それを滅し、陰陽の調和を保つのが、陰陽師である。
彼らの多くは、一般人の目の届かないところで、修行を積む。神社や寺で弟子入りし、一人の陰陽師を師として、他の様々な陰陽師からも霊気を操る術――霊術を学ぶ。
沖一真も、またその一人だった。
「体の内側に集中しろ」
師である鬼一頑徹の言葉が、頭に響く。集中しすぎて、血管が破裂してしまいそうな頭の中に。
「やってます……よっと」
一真は霊符を片手に持ち、正座していた。手に持った霊符に霊気を込めようとしているのだが、上手くいかない。
「やってみるのではなく、やるんだ……五臓、身体の中にある五行を循環させ、霊符に霊気を込める。これが基本だ」
「五臓から五行って……それが出来なくて困ってるんですけど」
一真は静かにぼやいた。もう、かれこれ一時間が経過しようとしている。鬼一は昔から、剣道でも他のことにおいても、時間を掛けて教える主義を持っている。一つの技をしっかりと覚えるまで解放してはもらえない。それは分かっていたことだが、流石に長すぎる。

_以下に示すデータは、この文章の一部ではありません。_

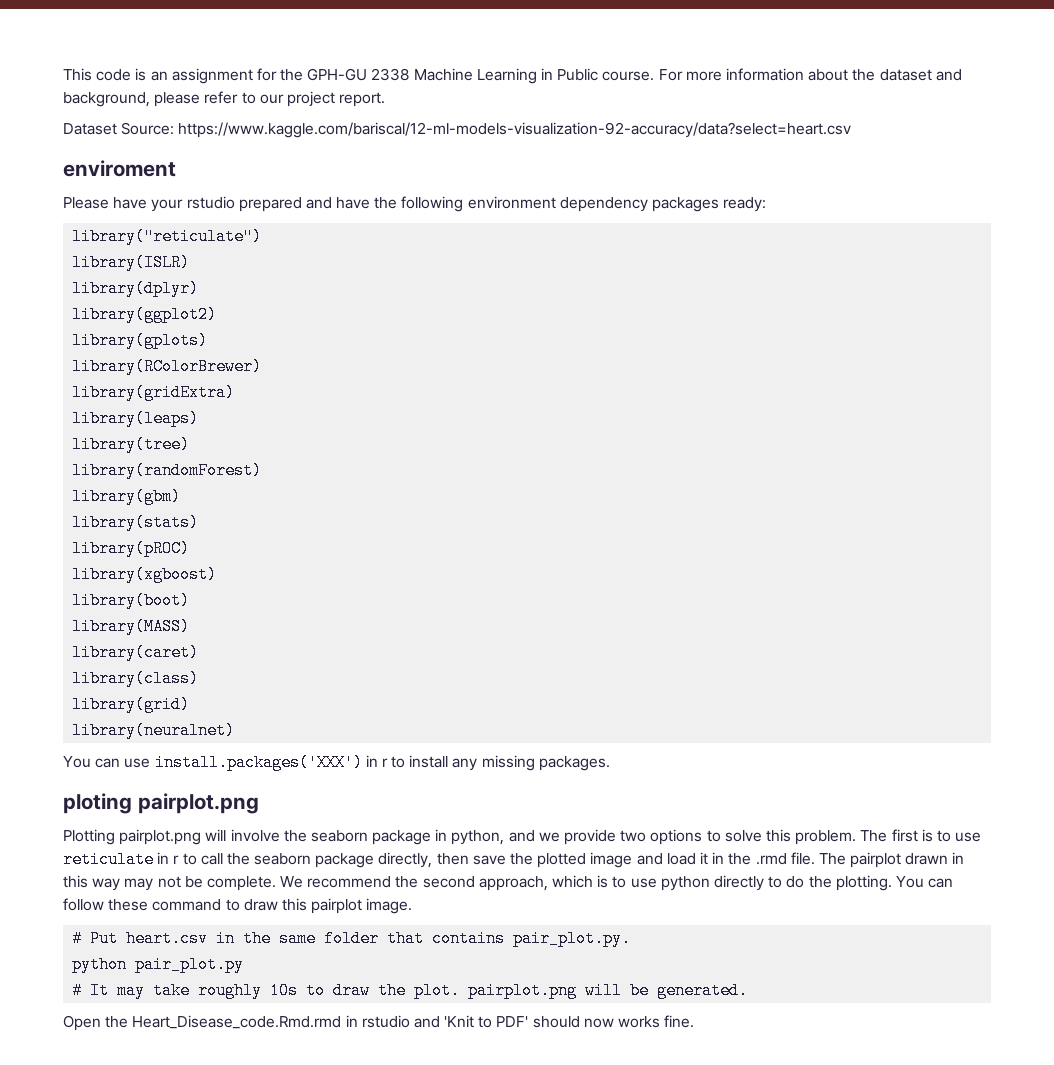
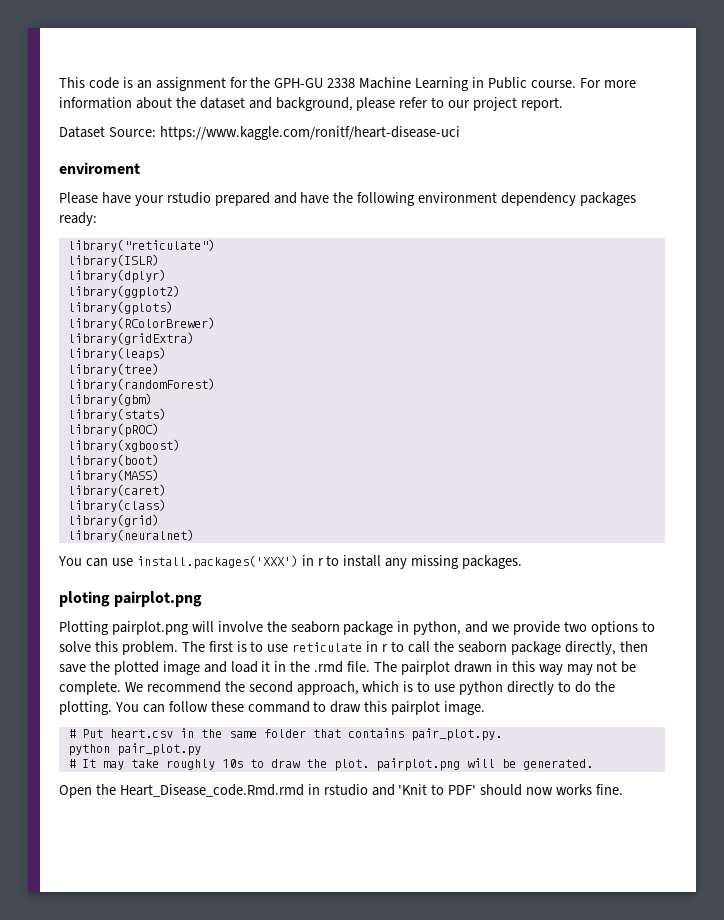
[178,122,852,138] https://www.kaggle.com/bariscal/12-ml-models-visualization-92-accuracy/data?select=heart.csv -> [159,126,460,140] https://www.kaggle.com/ronitf/heart-disease-uci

「すみません…・…無理です」と、一真は霊符を手放した。流石の鬼一も、これ以上は成果は出ないと思ったのか、嘆息し、教えるのを止めた。
「お前は、素質自体は悪くない。が、あまりにも霊気の操作が不得意だ」
「はい……確かに」と、一真は項垂れた。本音では愚痴りたいところだが、それをすれば説教が返ってくることを、経験から知っている。
――ほんと、師匠のご機嫌の伺いだけ上達してくよな。
自虐的な思いがついつい浮かんでくる。